I suppose it didn't occur to her that it really matters to young girls if others know what they weigh.

It certainly mattered to me.

It mattered a lot.

And unfortunately, it still does.  That is why my 16-year old daughter Melissa calls me a hypocrite.

Yes, that's right. A hypocrite.

Seems I earned the hypocrite title during my attempt to explain that teenage girls shouldn't focus so much on body image, but rather on all of the wonderful things about themselves.  I told my daughter she is beautiful, has a radiant smile that lights up a room, a singing voice as sweet as an angel, and a passion for guitar that has pushed her to develop into a musical talent in her own right.

In response, she said, "Mom, how can I think positively about myself when you are always commenting on how fat you are?"


I had to admit, she was right.

I experienced my heaviest weight the year following Melissa's birth. Seems I still considered it "healthy" to eat an entire bag of Oreo cookies, even though I was no longer eating for two.  Thanks to the arduous task of giving up nearly all carbs, I eventually shed the pregnancy pounds and then some, dropping two clothing sizes in the process.
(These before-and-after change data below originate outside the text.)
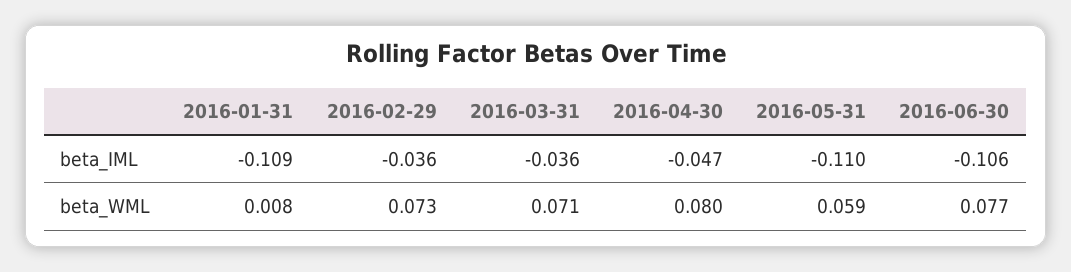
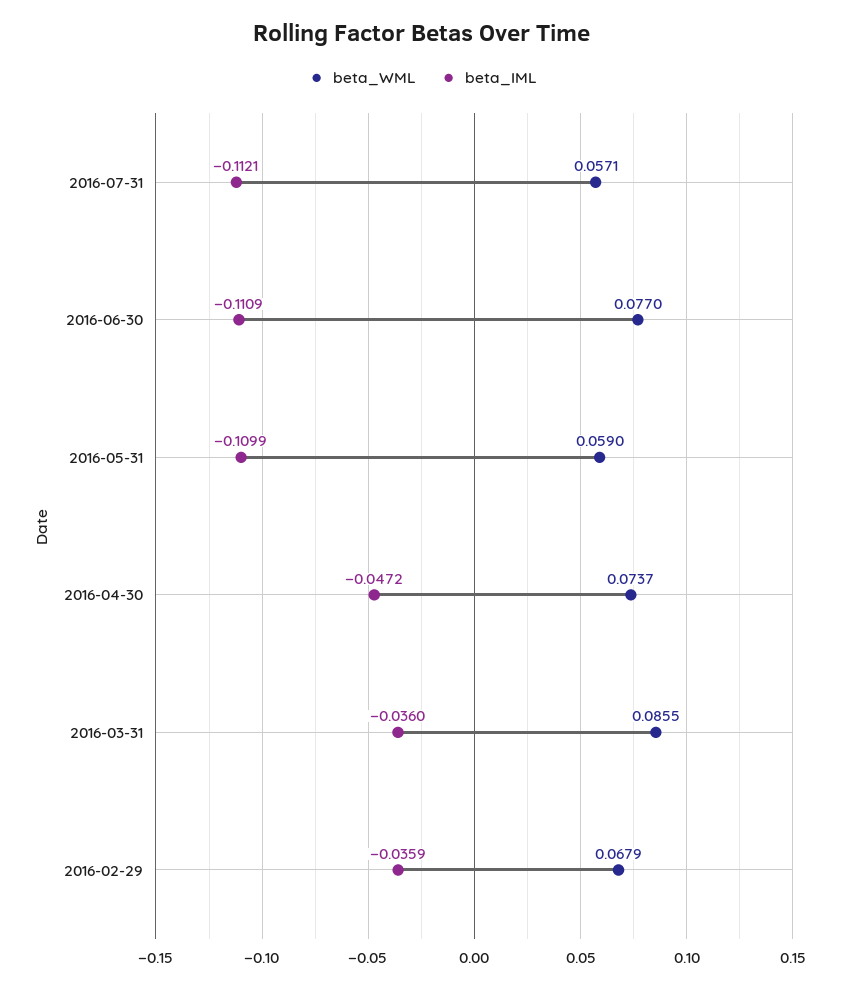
beta_IML, 2016-01-31: -0.109 -> none
beta_IML, 2016-06-30: -0.106 -> -0.1109
beta_WML, 2016-01-31: 0.008 -> none
beta_WML, 2016-02-29: 0.073 -> 0.0679
beta_WML, 2016-03-31: 0.071 -> 0.0855
beta_WML, 2016-04-30: 0.08 -> 0.0737
beta_WML, 2016-07-31: none -> 0.0571
beta_IML, 2016-07-31: none -> -0.1121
Yet despite my best efforts, while walking the path on my life journey towards the inevitable "change", some - not all - but some of the weight came back to stay, resulting in sagging in parts of my body that had never sagged before.

Today, at age 48, I wear the same size clothing that fit me at age 16.  I felt large then.  I feel large now.  
However, Melissa's eye-opening revelation forced me to take a step back and reevaluate my perception of my middle-aged self.  I have a wonderful husband who loves me, a good job, dear friends, an amazing step-daughter and the most incredible teenage daughter any mom could hope for. We have a roof over our heads, we are healthy....we are happy.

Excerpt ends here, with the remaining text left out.